> **WHAT TO DO**
The entries that follow need to be reproduced exactly, minus any images.

> **STUDY MATERIAL**
########################################

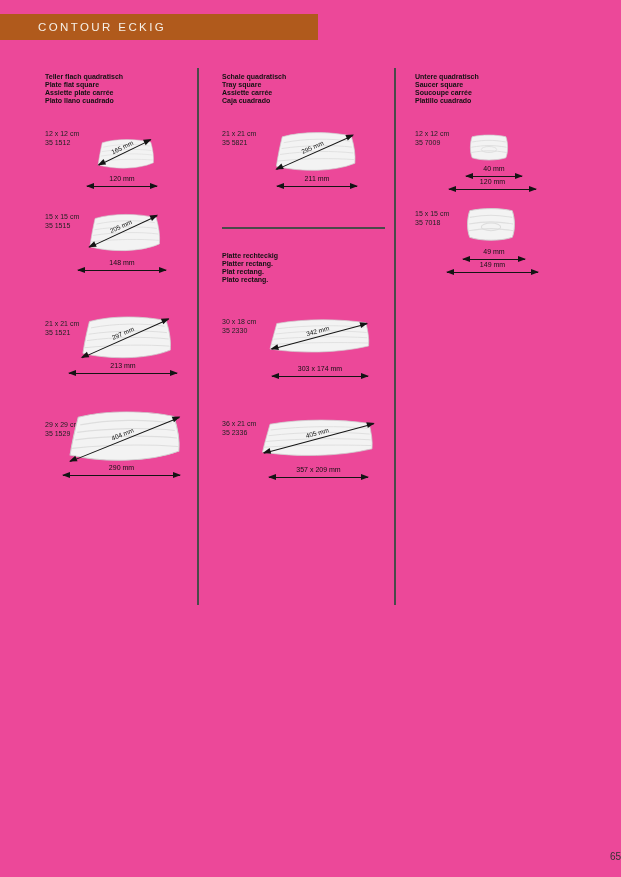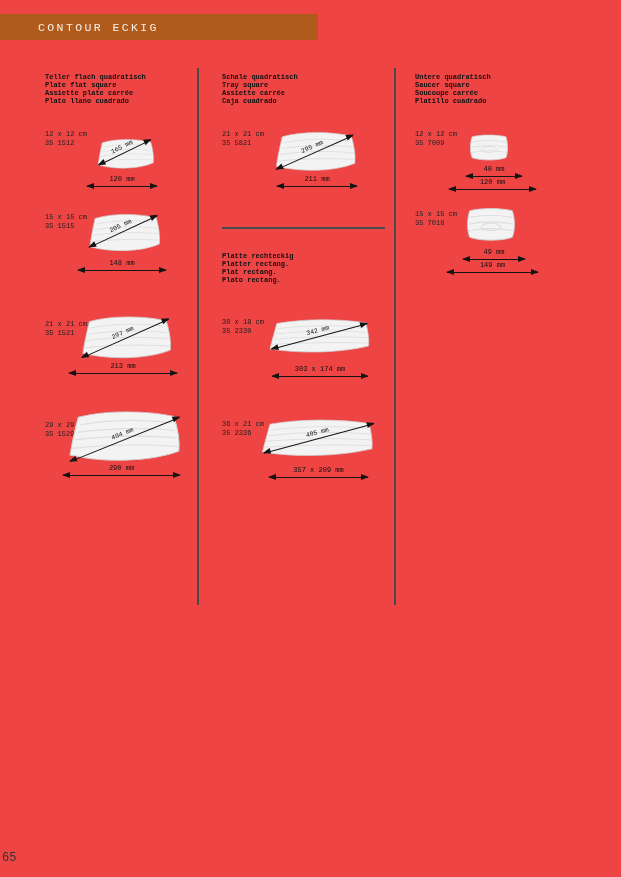--- a/index.html
+++ b/index.html
@@ -3,8 +3,8 @@
 <meta charset="utf-8">
 <style>
   html,body { margin:0; padding:0; background:#ffffff; }
-  .page { position:relative; width:621px; height:877px; background:#ef4444;
-          font-family:Liberation Mono, monospace; color:#1a1a1a; overflow:hidden; }
+  .page { position:relative; width:621px; height:877px; background:#ec4899;
+          font-family:Liberation Sans, sans-serif; color:#1a1a1a; overflow:hidden; }
 
   .band { position:absolute; left:0; top:14px; width:318px; height:26px;
           background:#b05a1c; display:flex; align-items:center; }

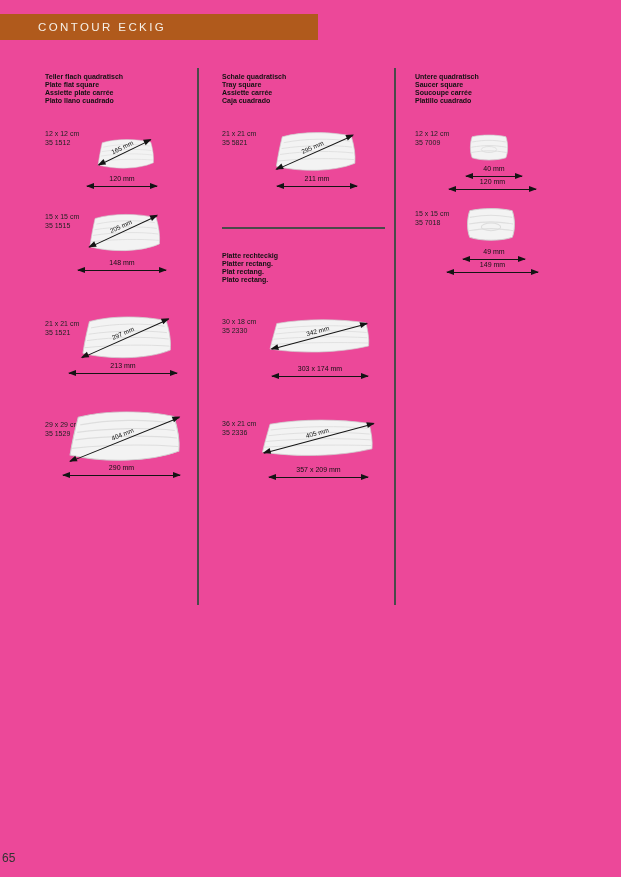--- a/index.html
+++ b/index.html
@@ -37,8 +37,8 @@
   .diag .dlabel { font-size:6.5px; line-height:8px; white-space:nowrap; color:#111; }
   .diag .harrow { width:100%; }
 
-  .pagenum { position:absolute; left:2px; right:0; top:851px; text-align:left;
-             font-size:12px; color:#333; }
+  .pagenum { position:absolute; left:2px; right:0; top:851px; text-align:right;
+             font-size:10px; color:#333; }
 </style>
 </head>
 <body>

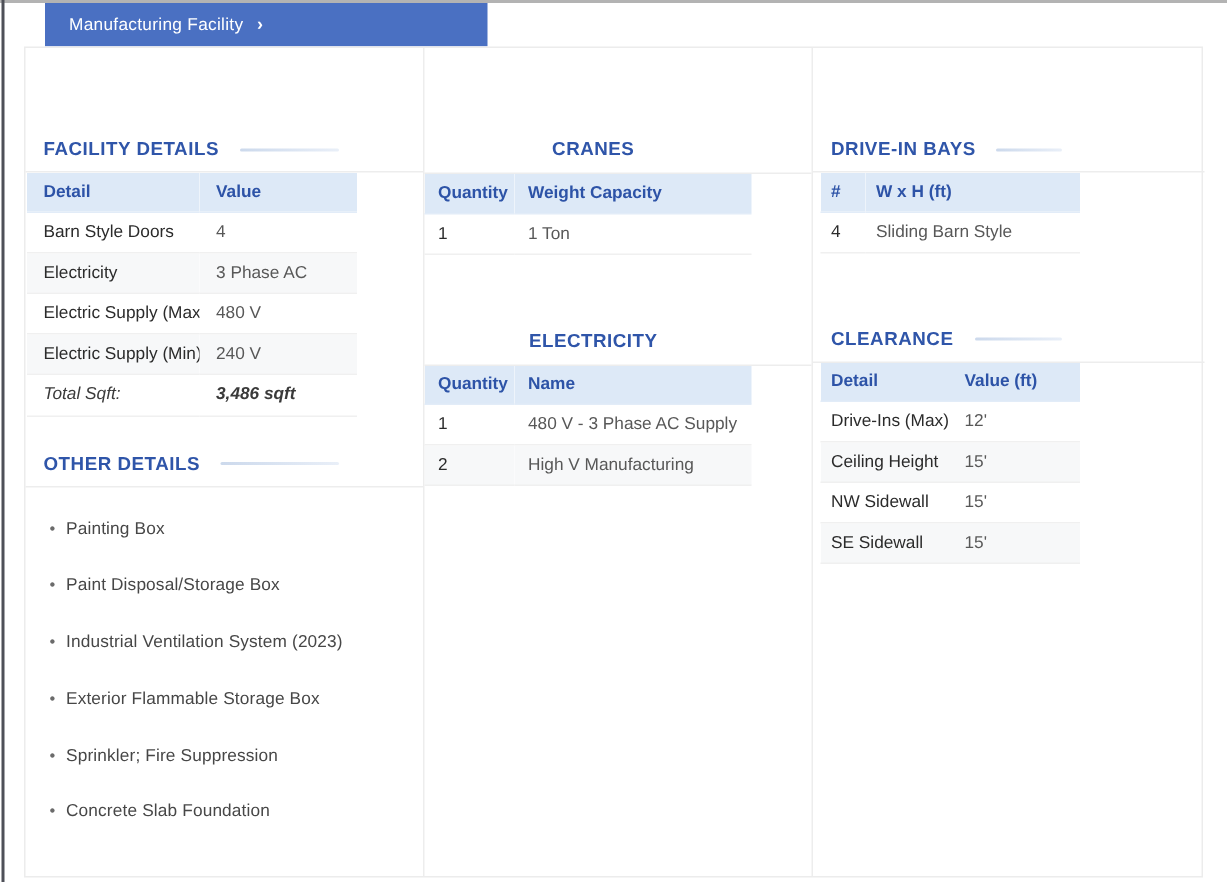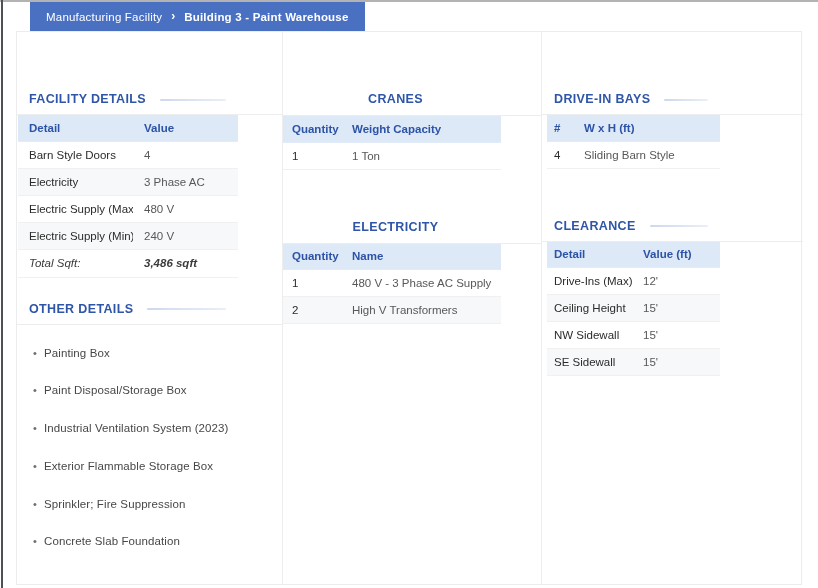--- a/index.html
+++ b/index.html
@@ -88,7 +88,6 @@
 <div class="breadcrumb">
   <span class="crumb-root">Manufacturing Facility</span>
   <span class="crumb-sep">›</span>
-  <span class="crumb-current">Building 3 - Paint Warehouse</span>
 </div>
 
 <div class="card">

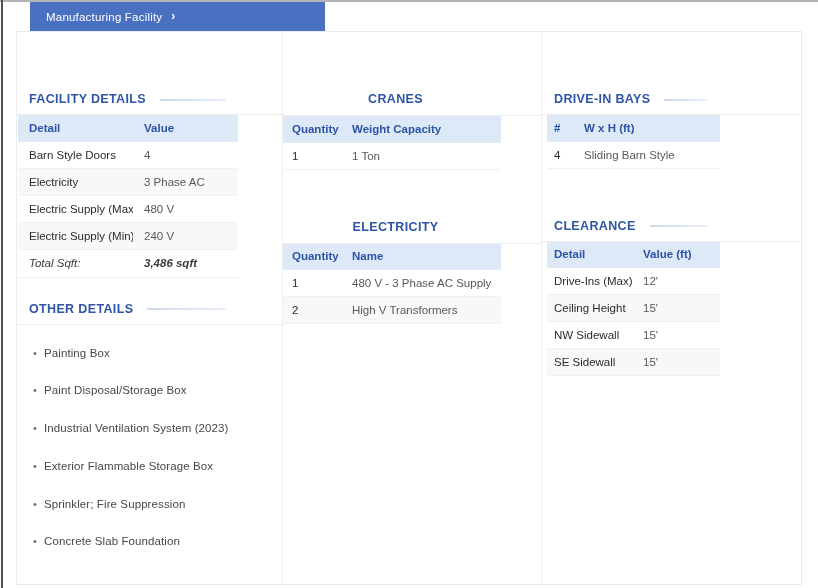--- a/index.html
+++ b/index.html
@@ -204,7 +204,7 @@
         </tr>
         <tr>
           <td class="label-cell">2</td>
-          <td class="value-cell">High V Transformers</td>
+          <td class="value-cell">High V Manufacturing</td>
         </tr>
       </tbody>
     </table>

########################################

> **OUTPUT BELOW**
--- a/index.html
+++ b/index.html
@@ -3,8 +3,8 @@
 <meta charset="utf-8">
 <style>
   html,body { margin:0; padding:0; background:#ffffff; }
-  .page { position:relative; width:621px; height:877px; background:#ef4444;
-          font-family:Liberation Mono, monospace; color:#1a1a1a; overflow:hidden; }
+  .page { position:relative; width:621px; height:877px; background:#ec4899;
+          font-family:Liberation Sans, sans-serif; color:#1a1a1a; overflow:hidden; }
 
   .band { position:absolute; left:0; top:14px; width:318px; height:26px;
           background:#b05a1c; display:flex; align-items:center; }

--- a/index.html
+++ b/index.html
@@ -37,8 +37,8 @@
   .diag .dlabel { font-size:6.5px; line-height:8px; white-space:nowrap; color:#111; }
   .diag .harrow { width:100%; }
 
-  .pagenum { position:absolute; left:2px; right:0; top:851px; text-align:left;
-             font-size:12px; color:#333; }
+  .pagenum { position:absolute; left:2px; right:0; top:851px; text-align:right;
+             font-size:10px; color:#333; }
 </style>
 </head>
 <body>

--- a/index.html
+++ b/index.html
@@ -88,7 +88,6 @@
 <div class="breadcrumb">
   <span class="crumb-root">Manufacturing Facility</span>
   <span class="crumb-sep">›</span>
-  <span class="crumb-current">Building 3 - Paint Warehouse</span>
 </div>
 
 <div class="card">

--- a/index.html
+++ b/index.html
@@ -204,7 +204,7 @@
         </tr>
         <tr>
           <td class="label-cell">2</td>
-          <td class="value-cell">High V Transformers</td>
+          <td class="value-cell">High V Manufacturing</td>
         </tr>
       </tbody>
     </table>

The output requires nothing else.